Beş vakitte secdeye alnı değse bile, bu enaniyet duygusu ile Allah duygusu ile bir nevi tanrı kimliğinde insanların kaderi ile oynuyorlar. Şirk içinde yaşıyorlar. Kim yanlarına gitse, onlara övgü yetiremiyorlar, çünkü bunu seviyorlar. İslam’da insanın yüzüne karşı övmek yerilmiştir. Çıkar amaçlı, yaltaklanmak amaçlı ne çok yapıldığını görüyorum. İnsandaki enaniyet duygusunu tetikliyor bu. Kişide azda olsa var olan böyle şeyler, “ Ben Neymişim de haberim yokmuş” Dedirtiyor. Bir süre sonrada yoldan çıkıyor. Hangi dönemde, görüşte olursa olsun bu senaryo hep aynı, insanlar değişiyor sadece. Benim üzüldüğüm nokta, nasıl olurda alnı secdeye varan bu insanların, müslüman olduğunu iddia eden ekipler tarafından kardeşliğe yakışmayan bu gibi düşünceler içinde oluyorlar. Müslüman Müslüman’ın kardeşi değil midir? Dünyalık için insan öbür dünyasını nasıl böyle ucuzca harcıyor, anlamak mümkün değil. İnsan kimi severse, kimlerle beraber olursa bu dünyada, öbür dünyada da onlarla beraber yeniden hayata döndürülecekmiş. Siz kimi seviyorsunuz, dizideki sanatçıyı mı? Aldığınız lüks arabayı ya da villayı mı? Sizi terk edecek dünya makamını mı? Cebinizde kulluk ettiğiniz para mı? …
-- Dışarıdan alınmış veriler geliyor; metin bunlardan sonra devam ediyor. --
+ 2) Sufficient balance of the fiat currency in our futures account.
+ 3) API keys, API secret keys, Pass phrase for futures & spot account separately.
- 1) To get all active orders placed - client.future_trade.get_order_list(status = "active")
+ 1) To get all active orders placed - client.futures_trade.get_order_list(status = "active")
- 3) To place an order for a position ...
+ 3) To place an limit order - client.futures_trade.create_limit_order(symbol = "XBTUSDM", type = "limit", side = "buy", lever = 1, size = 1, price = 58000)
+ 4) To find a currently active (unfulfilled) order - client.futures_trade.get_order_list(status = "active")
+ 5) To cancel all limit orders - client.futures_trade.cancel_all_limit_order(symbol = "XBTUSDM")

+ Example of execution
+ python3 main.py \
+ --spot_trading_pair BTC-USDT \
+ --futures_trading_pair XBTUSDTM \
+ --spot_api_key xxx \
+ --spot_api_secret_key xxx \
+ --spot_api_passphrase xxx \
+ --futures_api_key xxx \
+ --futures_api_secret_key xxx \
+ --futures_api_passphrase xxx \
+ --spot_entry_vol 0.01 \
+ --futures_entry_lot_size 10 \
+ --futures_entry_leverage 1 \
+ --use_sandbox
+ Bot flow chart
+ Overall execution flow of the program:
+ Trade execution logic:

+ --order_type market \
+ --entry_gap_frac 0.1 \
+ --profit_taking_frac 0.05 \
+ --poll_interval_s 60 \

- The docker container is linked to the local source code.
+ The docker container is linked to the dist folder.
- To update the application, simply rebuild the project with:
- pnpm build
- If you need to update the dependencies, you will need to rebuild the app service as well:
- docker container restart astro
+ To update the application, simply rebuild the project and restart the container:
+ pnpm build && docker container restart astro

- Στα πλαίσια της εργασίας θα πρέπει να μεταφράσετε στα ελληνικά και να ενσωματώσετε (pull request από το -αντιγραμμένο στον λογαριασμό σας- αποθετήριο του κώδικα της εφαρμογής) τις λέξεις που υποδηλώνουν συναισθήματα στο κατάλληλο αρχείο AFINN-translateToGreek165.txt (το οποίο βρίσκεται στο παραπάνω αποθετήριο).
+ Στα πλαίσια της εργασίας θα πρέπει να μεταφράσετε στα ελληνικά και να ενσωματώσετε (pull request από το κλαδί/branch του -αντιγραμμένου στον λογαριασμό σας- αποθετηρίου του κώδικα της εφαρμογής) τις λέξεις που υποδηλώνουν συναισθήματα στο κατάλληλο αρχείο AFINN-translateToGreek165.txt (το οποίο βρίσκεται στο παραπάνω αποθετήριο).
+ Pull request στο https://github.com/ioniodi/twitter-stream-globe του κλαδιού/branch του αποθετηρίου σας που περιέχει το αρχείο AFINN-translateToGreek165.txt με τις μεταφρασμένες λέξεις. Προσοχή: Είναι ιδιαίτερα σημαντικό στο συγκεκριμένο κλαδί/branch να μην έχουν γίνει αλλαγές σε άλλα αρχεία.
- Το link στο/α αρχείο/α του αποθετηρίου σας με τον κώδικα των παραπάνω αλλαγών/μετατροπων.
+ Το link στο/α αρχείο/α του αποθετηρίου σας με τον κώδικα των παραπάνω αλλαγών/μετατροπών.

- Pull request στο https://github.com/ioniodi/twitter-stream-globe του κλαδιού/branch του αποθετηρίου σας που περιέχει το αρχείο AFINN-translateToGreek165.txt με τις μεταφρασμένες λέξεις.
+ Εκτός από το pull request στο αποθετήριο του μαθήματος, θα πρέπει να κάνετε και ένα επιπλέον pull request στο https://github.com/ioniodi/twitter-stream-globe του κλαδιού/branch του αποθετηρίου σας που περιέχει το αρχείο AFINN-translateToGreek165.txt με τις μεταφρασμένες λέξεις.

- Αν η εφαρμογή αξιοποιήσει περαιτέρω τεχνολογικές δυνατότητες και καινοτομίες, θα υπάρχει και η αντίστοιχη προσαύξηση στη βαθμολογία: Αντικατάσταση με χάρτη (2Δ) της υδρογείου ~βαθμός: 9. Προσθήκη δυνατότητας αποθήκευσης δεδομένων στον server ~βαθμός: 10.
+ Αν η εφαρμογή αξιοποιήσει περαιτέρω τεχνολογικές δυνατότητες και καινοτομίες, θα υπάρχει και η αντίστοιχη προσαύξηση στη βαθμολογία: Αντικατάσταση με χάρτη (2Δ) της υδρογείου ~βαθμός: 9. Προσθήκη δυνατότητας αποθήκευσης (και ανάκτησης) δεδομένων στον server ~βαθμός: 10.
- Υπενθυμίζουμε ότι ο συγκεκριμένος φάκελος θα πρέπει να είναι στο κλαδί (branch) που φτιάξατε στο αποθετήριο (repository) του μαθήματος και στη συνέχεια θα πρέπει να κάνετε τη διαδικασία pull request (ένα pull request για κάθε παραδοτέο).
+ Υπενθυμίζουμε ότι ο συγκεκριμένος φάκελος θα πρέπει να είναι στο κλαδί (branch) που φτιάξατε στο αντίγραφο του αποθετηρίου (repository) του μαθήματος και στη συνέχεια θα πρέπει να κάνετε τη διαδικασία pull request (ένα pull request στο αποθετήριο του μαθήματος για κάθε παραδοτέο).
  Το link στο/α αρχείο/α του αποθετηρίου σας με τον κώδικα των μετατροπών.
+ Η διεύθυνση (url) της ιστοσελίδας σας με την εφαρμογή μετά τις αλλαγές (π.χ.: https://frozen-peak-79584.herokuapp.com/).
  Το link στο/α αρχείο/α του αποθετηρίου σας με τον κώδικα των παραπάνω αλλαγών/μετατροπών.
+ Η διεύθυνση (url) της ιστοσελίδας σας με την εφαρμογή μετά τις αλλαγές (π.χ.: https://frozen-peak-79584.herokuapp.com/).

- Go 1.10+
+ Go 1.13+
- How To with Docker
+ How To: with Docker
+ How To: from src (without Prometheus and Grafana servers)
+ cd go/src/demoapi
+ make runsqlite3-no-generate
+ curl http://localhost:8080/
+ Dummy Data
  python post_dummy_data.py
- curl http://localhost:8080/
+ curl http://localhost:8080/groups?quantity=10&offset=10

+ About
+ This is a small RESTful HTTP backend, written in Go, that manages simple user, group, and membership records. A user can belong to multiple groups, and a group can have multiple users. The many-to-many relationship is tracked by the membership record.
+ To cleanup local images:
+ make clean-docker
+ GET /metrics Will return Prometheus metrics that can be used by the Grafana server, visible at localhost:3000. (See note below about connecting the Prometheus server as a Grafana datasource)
Lütfen hayatımızı yeniden gözden geçirelim. Sonsuz bir yolculuğa hazırlanırken ne tür hazırlıklarımız var. Dünya seyahatinde bile en kısa yolculuklarımızda bavullar dolusu eşyayı yanımızda taşırken, hiçbir şeyi unutmazken, ölümden sonrası yolculukta ne alıyoruz yanımıza. Saniyelerde dünya ile uğraştığımız her emanet bizi terk edecek. Hatta onun ağırlığı bize ne yükler tattıracak, yansıyan görüntülerinde. Şimdi öldüğünüzü düşünün ve Allah’ın huzurundasınız… Mevla söylese, “ Kulum yanında ne getirdin benim için?” demiş olduğunu düşün, ne cevabımız olacaktı… Ne vereceksin Allah’^? Şimdi bir tefekkür zamanı… Kısa bir zaman ayırın kendinize, aciz bende… Lütfen!